INDUSTRIAL APPLICABILITY The novel proline derivative represented by the above general formula [1] according to the present invention has very strong inhibitory activity against prolyl endopeptidase, but it has trypsin, chymotrypsin, leucine aminopeptidase, elastase, It has been observed that it has no effect on proteases such as cathepsin B, and thus hormones in the brain containing proline residues, neurotransmitters such as TR
It is considered to be a compound that specifically suppresses the decomposition and inactivation of H, substance P, neurotensin, vasopressin and the like.

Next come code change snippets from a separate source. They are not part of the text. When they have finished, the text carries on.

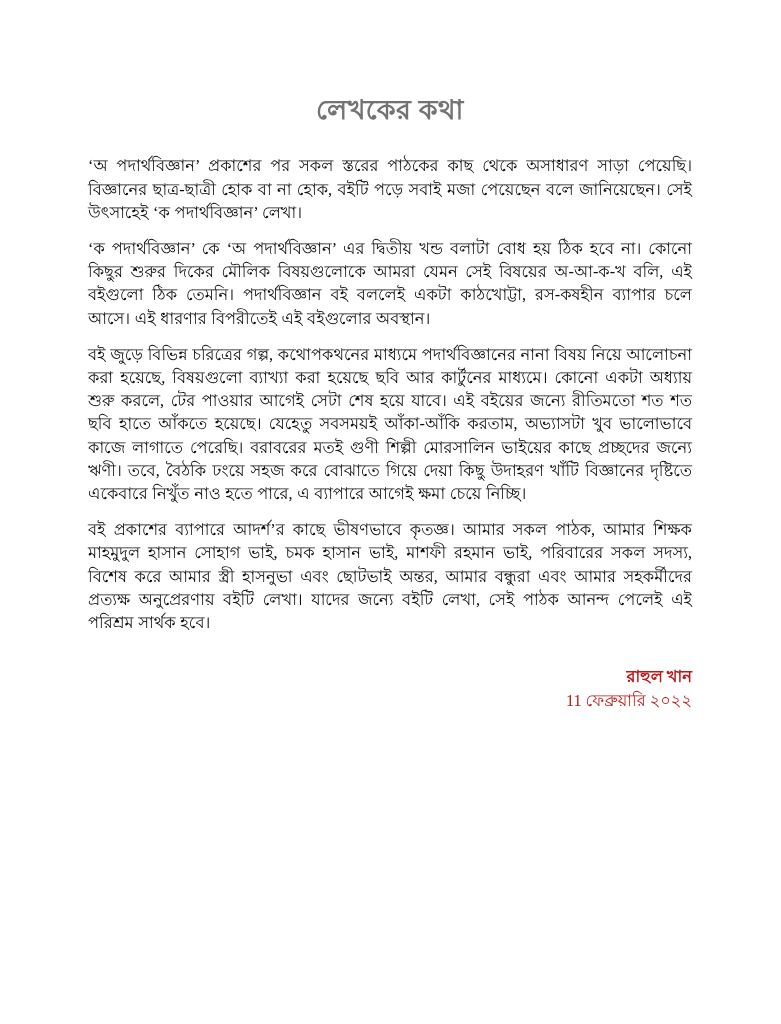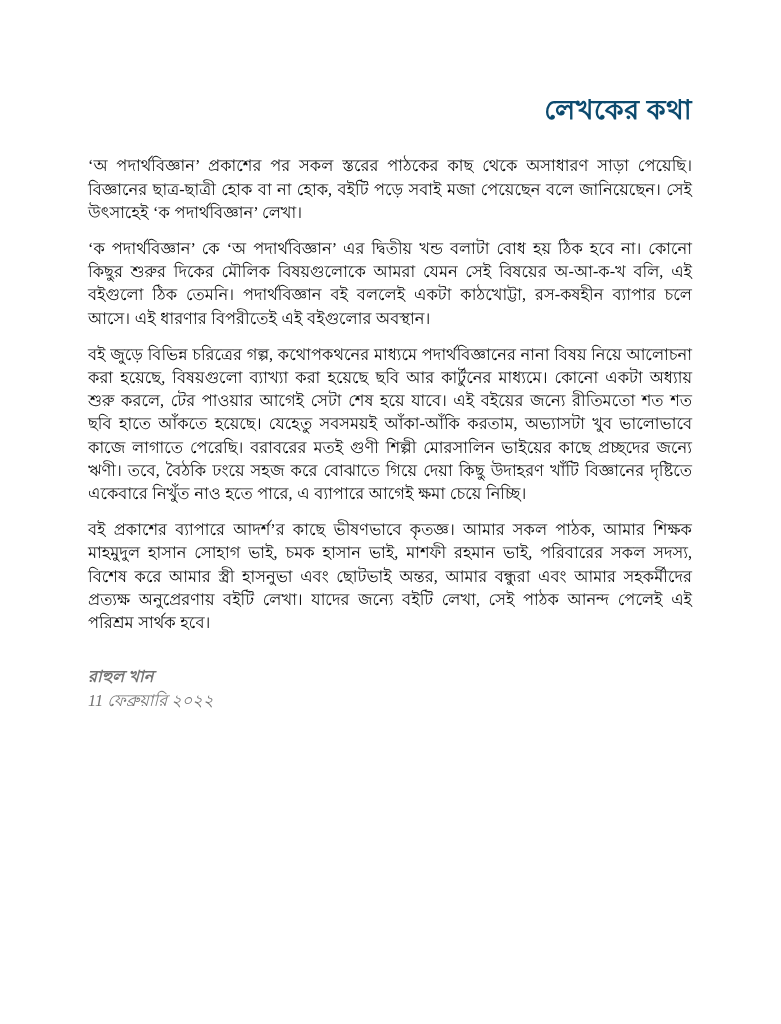--- a/index.html
+++ b/index.html
@@ -31,14 +31,14 @@
     width: 604px;
   }
   .doc-title {
-    text-align: right;
+    text-align: center;
     font-size: 27px;
     font-weight: 700;
     line-height: 1.35;
     letter-spacing: 0.5px;
     margin: 0 0 26px 0;
     padding: 0;
-    color: #0c4a6e;
+    color: #737373;
   }
   .body-paragraph {
     text-align: justify;

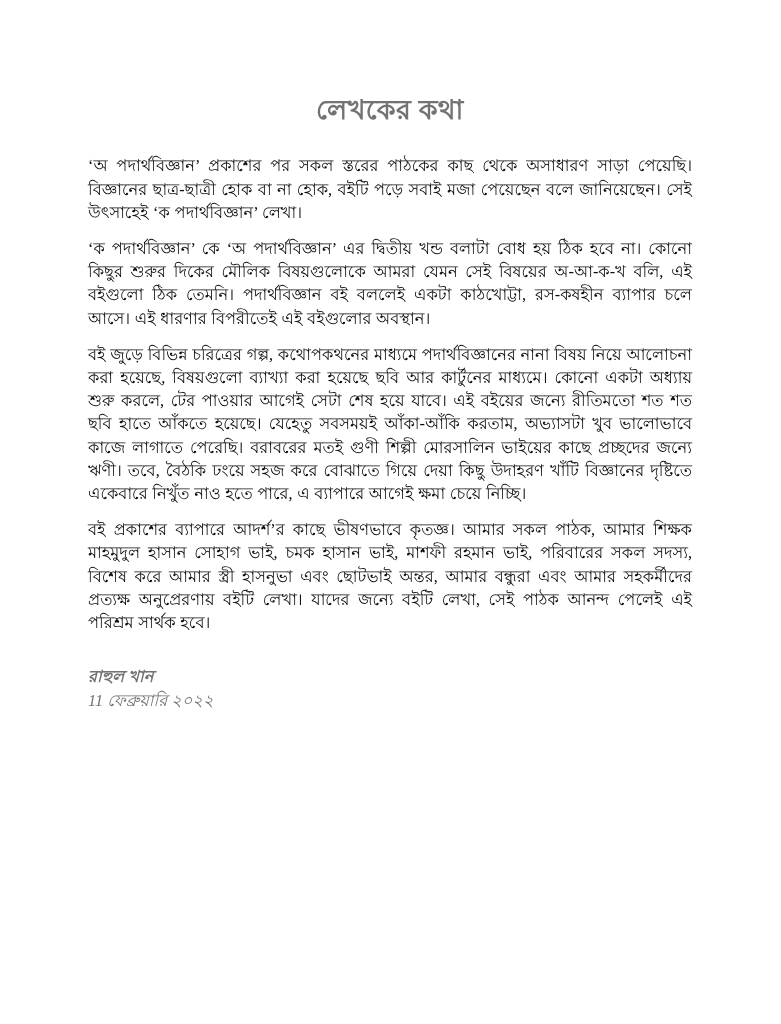--- a/index.html
+++ b/index.html
@@ -60,11 +60,10 @@
   .signature-line {
     font-size: 16.3px;
     line-height: 23.6px;
-    text-align: left;
+    text-align: right;
     margin: 0;
     padding: 0;
-    color: #737373;
-    font-style: italic;
+    color: #b91c1c;
   }
   .signature-name {
     font-weight: 600;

Therefore, the compound of the present invention can be expected to make an effective contribution to the improvement of symptoms of various diseases mediated by hormones and neurotransmitters, and as an anti-dementia drug or anti-amnestic agent that directly acts on the core symptoms of dementia, Alzheimer's disease. It can be used for the prevention and / or treatment of dementia and amnesia including.

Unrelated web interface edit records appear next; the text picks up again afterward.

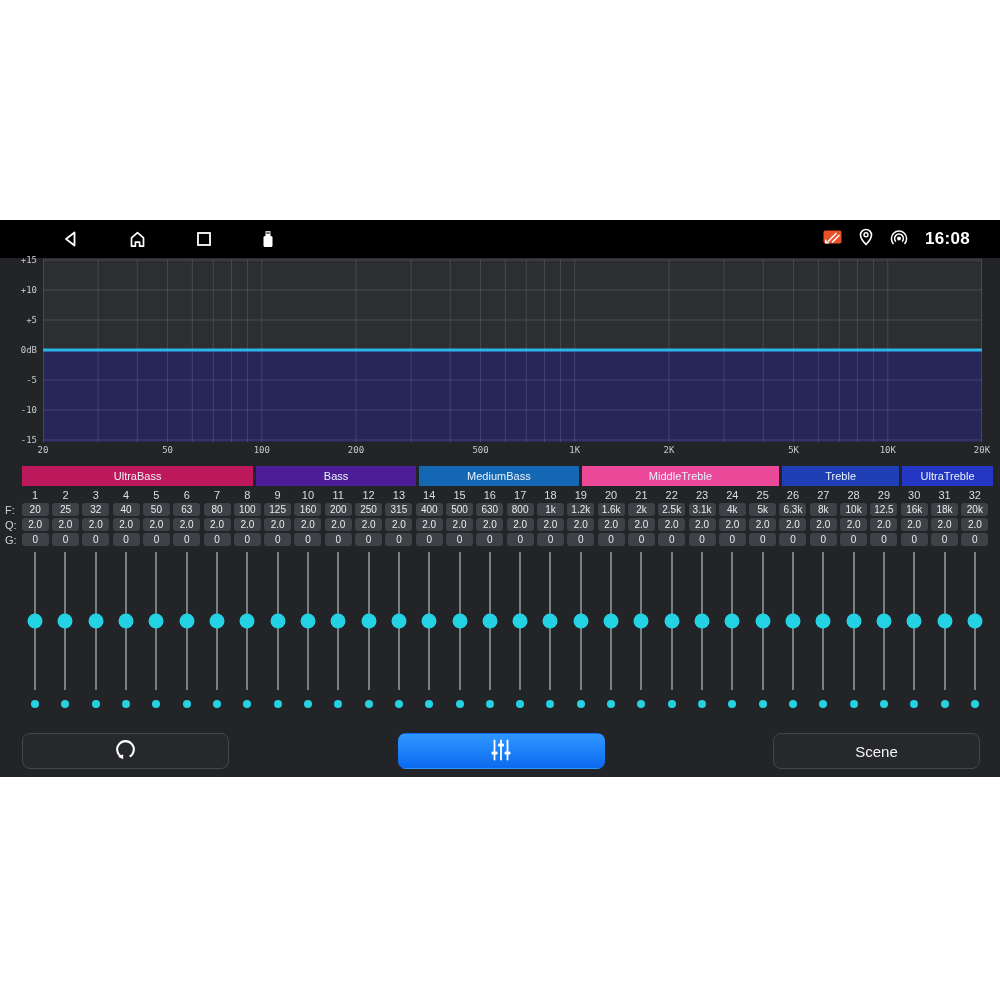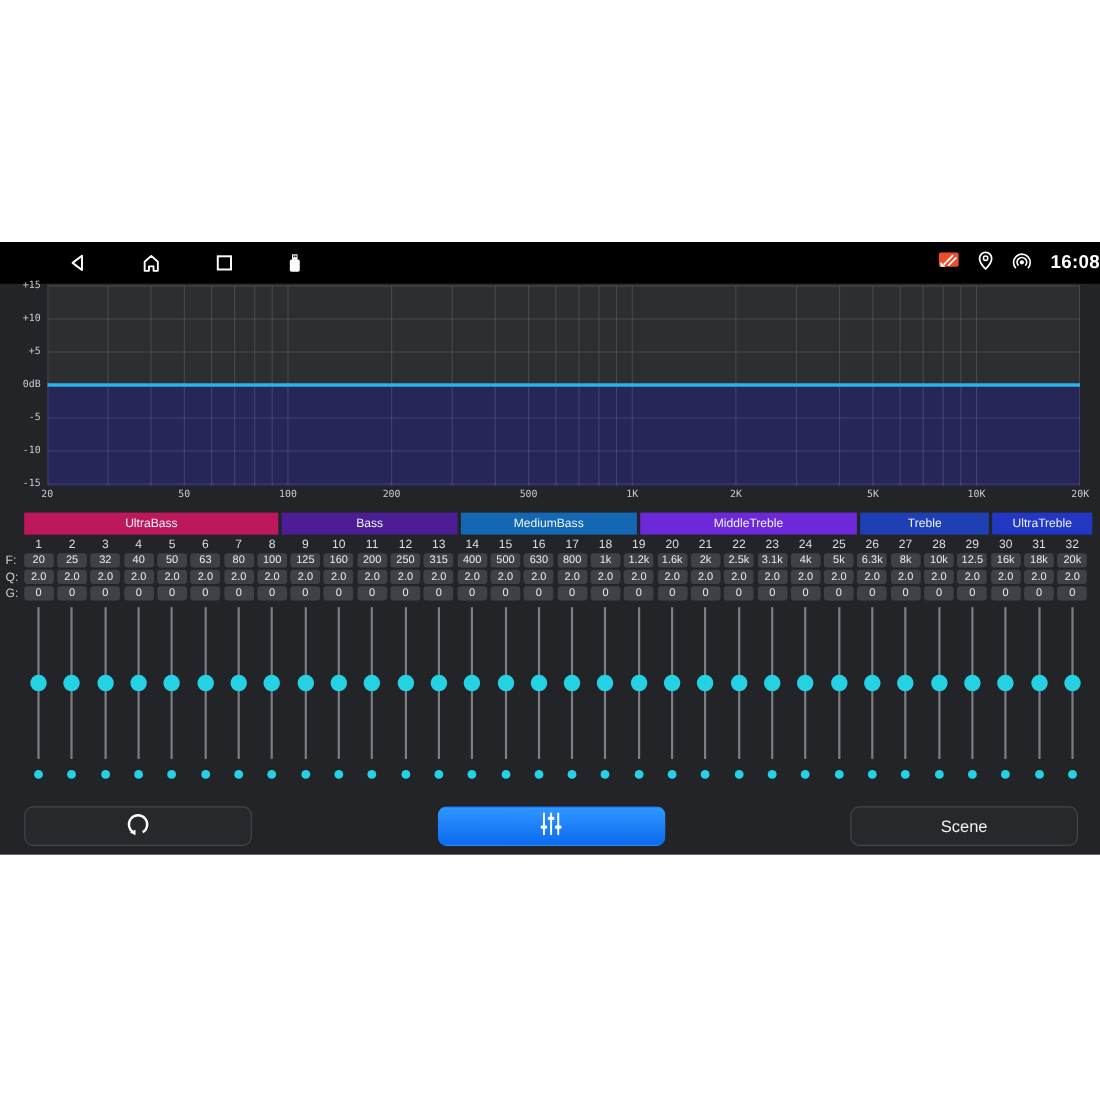--- a/index.html
+++ b/index.html
@@ -10,7 +10,7 @@
   .statusbar{position:absolute;top:0;left:0;right:0;height:38px;background:#000;display:flex;align-items:center;}
   .nav-icons{display:flex;align-items:center;gap:48px;padding-left:62px;}
   .nav-icons svg{display:block;}
-  .status-right{margin-left:auto;display:flex;align-items:center;gap:16px;padding-right:0;}
+  .status-right{margin-left:auto;display:flex;align-items:center;gap:16px;padding-right:30px;}
   .time{color:#fff;font-size:17px;font-weight:bold;letter-spacing:.3px;}
 
   

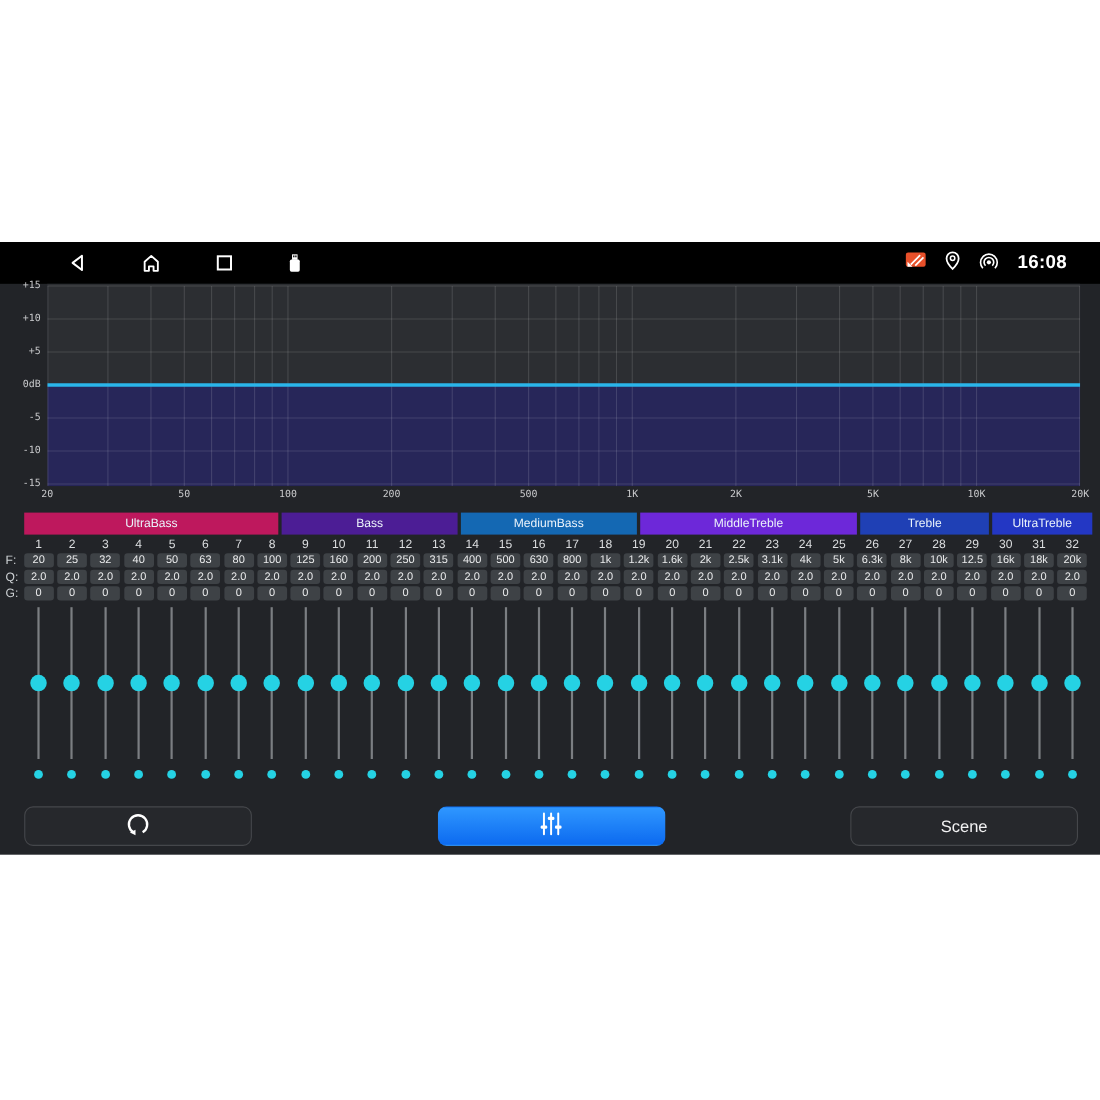--- a/index.html
+++ b/index.html
@@ -173,7 +173,7 @@
       <div class="band" style="flex-grow: 178; flex-basis: 0px; background: #be185d;">UltraBass</div>
       <div class="band" style="flex-grow: 123; flex-basis: 0px; background: #4c1d95;">Bass</div>
       <div class="band" style="flex-grow: 123; flex-basis: 0px; background: rgb(20, 104, 179);">MediumBass</div>
-      <div class="band" style="flex-grow: 152; flex-basis: 0px; background: #6d28d9; text-align: right;">MiddleTreble</div>
+      <div class="band" style="flex-grow: 152; flex-basis: 0px; background: #ec4899; text-align: right;">MiddleTreble</div>
       <div class="band" style="flex-grow: 90; flex-basis: 0px; background: rgb(31, 64, 181);">Treble</div>
       <div class="band" style="flex-grow: 70; flex-basis: 0px; background: rgb(35, 55, 196);">UltraTreble</div>
     </div>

 ─────────────────────────────────────────────────── ─── Continuation of the front page (72) Inventor Katsuo Toide 23 Furuki, Hadano City, Kanagawa Prefecture Japan Tobacco Inc. Safety Research Institute (72) Inventor Itaro Uchida 6-2 Umegaoka, Midori-ku, Yokohama, Japan Tobacco Inc. Pharmaceutical Research Institute

Claims (1)

[Claims] 1. A general formula [1]: [In the formula, A is —O—, —CHR ¹ — or —NR ² — (wherein R ¹ is a hydrogen atom or a heterocycle, and R ² is a lower alkoxycarbonyl lower alkyl group); B
Is Or —NR ³ —CHR ⁴ — (wherein R ³ and R ^{4 are}
Are the same or different and are a hydrogen atom or a lower alkyl group); W is a phenyl group which may be substituted with a halogen atom, a lower alkyl group or a lower alkoxy group, an adamantyl group, a lower alkyl group or a heterocycle; U
Is —O—, —S—, —NH— or —CHR ⁵ — (wherein R ⁵ is a hydrogen atom or a lower alkoxycarbonyl group); X is —S—, —SO—, —SO ₂ —. , -O
-Or -NH-; R is (Where D is a benzene ring or a heterocycle, and Y and Z
Are the same or different and are a lower alkyl group, an amino group, a nitro group, a hydroxyl group or a lower alkoxy group which may be substituted with a hydrogen atom, a halogen atom or a fluorine atom). However, when U is —CH ₂ —, at least W is an adamantyl group or a heterocycle, or A is —CHR ¹ — or —NR ² — (wherein R ¹ is a heterocycle, R is ² is a lower alkoxycarbonyl lower alkyl group), B is thiazolidine, or R means either a heterocycle].